Luckily this isn't "extra" reward any more then Fate point compels are are "extra" reward in FATE. This is part of the core rules.



This suggestion makes everyone the same. But Inspiration is a long-outstanding mechanical support for staying in character even when what your doing isn't "the smartest". Changing ti to be a per-class-definition recharge is absolutely changing what it does. Not that I have a problem with per-class recharges for class features, like rogue's Momentum in 13th Age. But that's not what Inspiration is measuring, encouraging, nor rewarding.
So, you dont see getting advantage in this fight here by using a token the player gained that has no actual physical manifestation in the game world for doing a good performance in the bar the night before a "meta" thing? Ok, well we disagree.
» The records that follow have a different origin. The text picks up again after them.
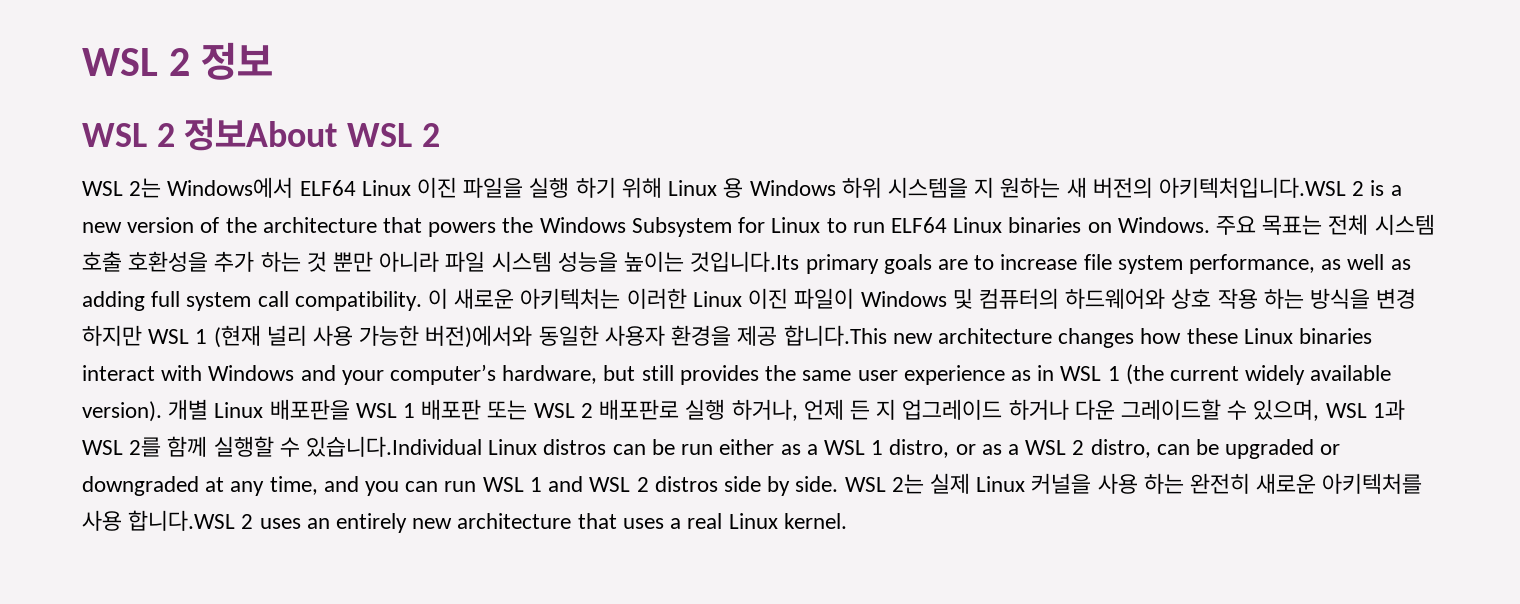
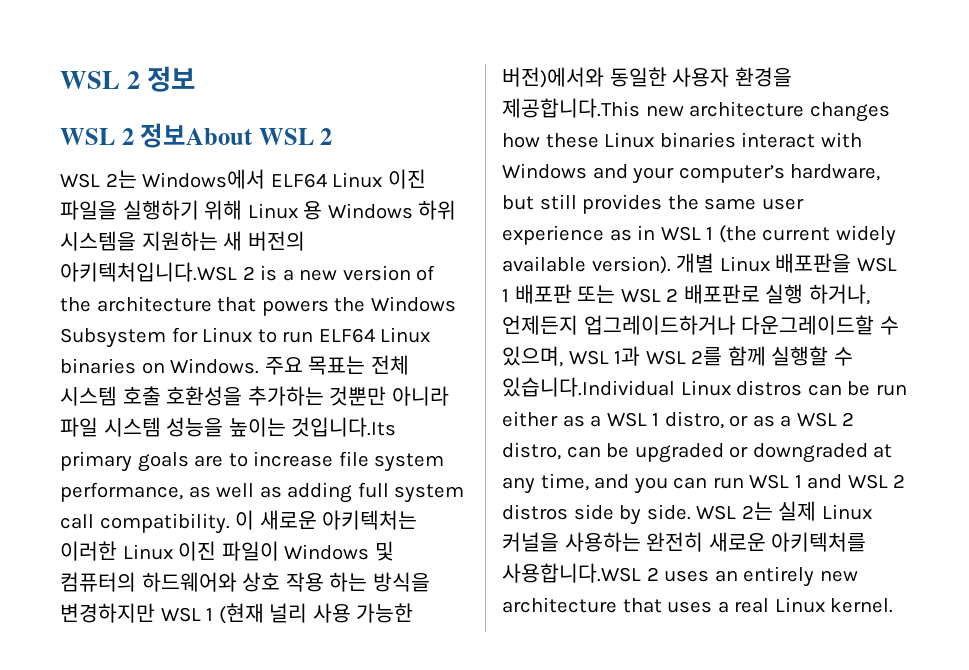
- WSL 2는 Windows에서 ELF64 Linux 이진 파일을 실행 하기 위해 Linux 용 Windows 하위 시스템을 지 원하는 새 버전의 아키텍처입니다.WSL 2 is a new version of the architecture that powers the Windows Subsystem for Linux to run ELF64 Linux binaries on Windows.
+ WSL 2는 Windows에서 ELF64 Linux 이진 파일을 실행하기 위해 Linux 용 Windows 하위 시스템을 지원하는 새 버전의 아키텍처입니다.WSL 2 is a new version of the architecture that powers the Windows Subsystem for Linux to run ELF64 Linux binaries on Windows.
- 주요 목표는 전체 시스템 호출 호환성을 추가 하는 것 뿐만 아니라 파일 시스템 성능을 높이는 것입니다.Its primary goals are to increase file system performance, as well as adding full system call compatibility.
+ 주요 목표는 전체 시스템 호출 호환성을 추가하는 것뿐만 아니라 파일 시스템 성능을 높이는 것입니다.Its primary goals are to increase file system performance, as well as adding full system call compatibility.
- 이 새로운 아키텍처는 이러한 Linux 이진 파일이 Windows 및 컴퓨터의 하드웨어와 상호 작용 하는 방식을 변경 하지만 WSL 1 (현재 널리 사용 가능한 버전)에서와 동일한 사용자 환경을 제공 합니다.This new architecture changes how these Linux binaries interact with Windows and your computer’s hardware, but still provides the same user experience as in WSL 1 (the current widely available version).
+ 이 새로운 아키텍처는 이러한 Linux 이진 파일이 Windows 및 컴퓨터의 하드웨어와 상호 작용 하는 방식을 변경하지만 WSL 1 (현재 널리 사용 가능한 버전)에서와 동일한 사용자 환경을 제공합니다.This new architecture changes how these Linux binaries interact with Windows and your computer’s hardware, but still provides the same user experience as in WSL 1 (the current widely available version).
- 개별 Linux 배포판을 WSL 1 배포판 또는 WSL 2 배포판로 실행 하거나, 언제 든 지 업그레이드 하거나 다운 그레이드할 수 있으며, WSL 1과 WSL 2를 함께 실행할 수 있습니다.Individual Linux distros can be run either as a WSL 1 distro, or as a WSL 2 distro, can be upgraded or downgraded at any time, and you can run WSL 1 and WSL 2 distros side by side.
+ 개별 Linux 배포판을 WSL 1 배포판 또는 WSL 2 배포판로 실행 하거나, 언제든지 업그레이드하거나 다운그레이드할 수 있으며, WSL 1과 WSL 2를 함께 실행할 수 있습니다.Individual Linux distros can be run either as a WSL 1 distro, or as a WSL 2 distro, can be upgraded or downgraded at any time, and you can run WSL 1 and WSL 2 distros side by side.
- WSL 2는 실제 Linux 커널을 사용 하는 완전히 새로운 아키텍처를 사용 합니다.WSL 2 uses an entirely new architecture that uses a real Linux kernel.
+ WSL 2는 실제 Linux 커널을 사용하는 완전히 새로운 아키텍처를 사용합니다.WSL 2 uses an entirely new architecture that uses a real Linux kernel.

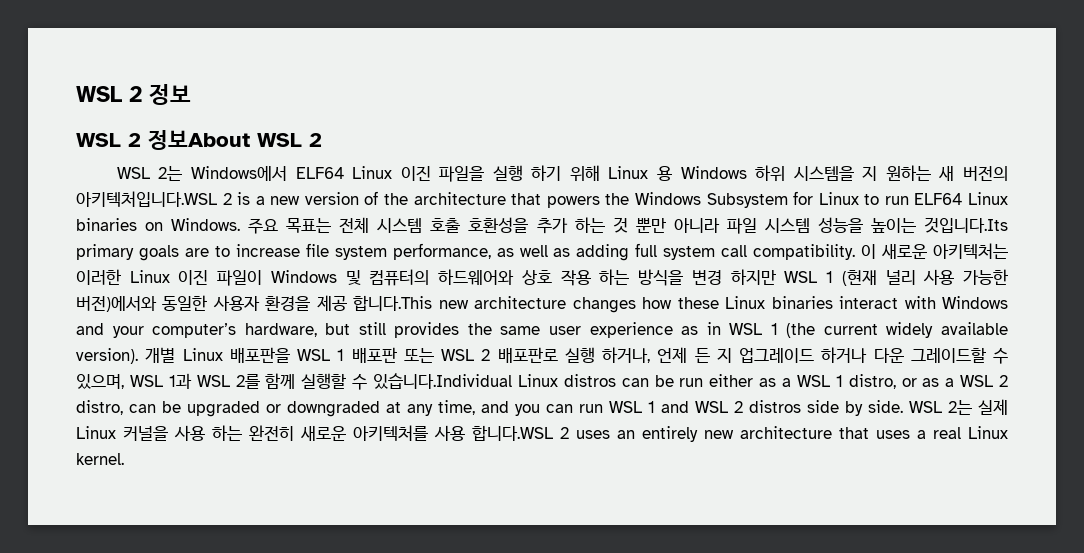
- WSL 2는 Windows에서 ELF64 Linux 이진 파일을 실행하기 위해 Linux 용 Windows 하위 시스템을 지원하는 새 버전의 아키텍처입니다.WSL 2 is a new version of the architecture that powers the Windows Subsystem for Linux to run ELF64 Linux binaries on Windows.
+ WSL 2는 Windows에서 ELF64 Linux 이진 파일을 실행 하기 위해 Linux 용 Windows 하위 시스템을 지 원하는 새 버전의 아키텍처입니다.WSL 2 is a new version of the architecture that powers the Windows Subsystem for Linux to run ELF64 Linux binaries on Windows.
- 주요 목표는 전체 시스템 호출 호환성을 추가하는 것뿐만 아니라 파일 시스템 성능을 높이는 것입니다.Its primary goals are to increase file system performance, as well as adding full system call compatibility.
+ 주요 목표는 전체 시스템 호출 호환성을 추가 하는 것 뿐만 아니라 파일 시스템 성능을 높이는 것입니다.Its primary goals are to increase file system performance, as well as adding full system call compatibility.
- 이 새로운 아키텍처는 이러한 Linux 이진 파일이 Windows 및 컴퓨터의 하드웨어와 상호 작용 하는 방식을 변경하지만 WSL 1 (현재 널리 사용 가능한 버전)에서와 동일한 사용자 환경을 제공합니다.This new architecture changes how these Linux binaries interact with Windows and your computer’s hardware, but still provides the same user experience as in WSL 1 (the current widely available version).
+ 이 새로운 아키텍처는 이러한 Linux 이진 파일이 Windows 및 컴퓨터의 하드웨어와 상호 작용 하는 방식을 변경 하지만 WSL 1 (현재 널리 사용 가능한 버전)에서와 동일한 사용자 환경을 제공 합니다.This new architecture changes how these Linux binaries interact with Windows and your computer’s hardware, but still provides the same user experience as in WSL 1 (the current widely available version).
- 개별 Linux 배포판을 WSL 1 배포판 또는 WSL 2 배포판로 실행 하거나, 언제든지 업그레이드하거나 다운그레이드할 수 있으며, WSL 1과 WSL 2를 함께 실행할 수 있습니다.Individual Linux distros can be run either as a WSL 1 distro, or as a WSL 2 distro, can be upgraded or downgraded at any time, and you can run WSL 1 and WSL 2 distros side by side.
+ 개별 Linux 배포판을 WSL 1 배포판 또는 WSL 2 배포판로 실행 하거나, 언제 든 지 업그레이드 하거나 다운 그레이드할 수 있으며, WSL 1과 WSL 2를 함께 실행할 수 있습니다.Individual Linux distros can be run either as a WSL 1 distro, or as a WSL 2 distro, can be upgraded or downgraded at any time, and you can run WSL 1 and WSL 2 distros side by side.
- WSL 2는 실제 Linux 커널을 사용하는 완전히 새로운 아키텍처를 사용합니다.WSL 2 uses an entirely new architecture that uses a real Linux kernel.
+ WSL 2는 실제 Linux 커널을 사용 하는 완전히 새로운 아키텍처를 사용 합니다.WSL 2 uses an entirely new architecture that uses a real Linux kernel.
I call them gimmick because they have dozen or more different names in each system which provides thrm - fate, drama, plot, story, hero, action, shineys, etc etc etc and gimmick points just saves time. They were not new - they have been around a long long time.

The **use** of them is to spend the point as a player and gain advantage- no "in character" requirement to use them, which means they are divorced from the character at time of use. "Goid dance last night" allows "advantage on initiative today."
Maybe yo you that's "in character" but it's not the style of play we like.

We also see role playing as expected, not carrot seeking. Its fine for gun and some go whole hog over it and others with different preferences not as much - we dont need to reward one of them.
 

5ekyu

Hero
Correction: meta has absolutely nothing to do with core.

Core is opposed to variant, optional or supplementary.

Meta rules targets the player, whereas "non meta" targets the character. It's a matter of in vs out of the fiction.

Jumping rules or ammunition count? Not meta, they govern how your character interacts with the world.

Fate points or Hero points, as some RPGs use? Meta, they offer the player a decision point to intervene in the story on his character's behalf.

Tldr Inspiration is totally a meta rule. It also happen to be a core rule, but that has nothing to do with its meta status. Whether it's a "gimmick" is up to each customer to decide.
Yup, you get it.

Their attempt to swerve the context was transparent.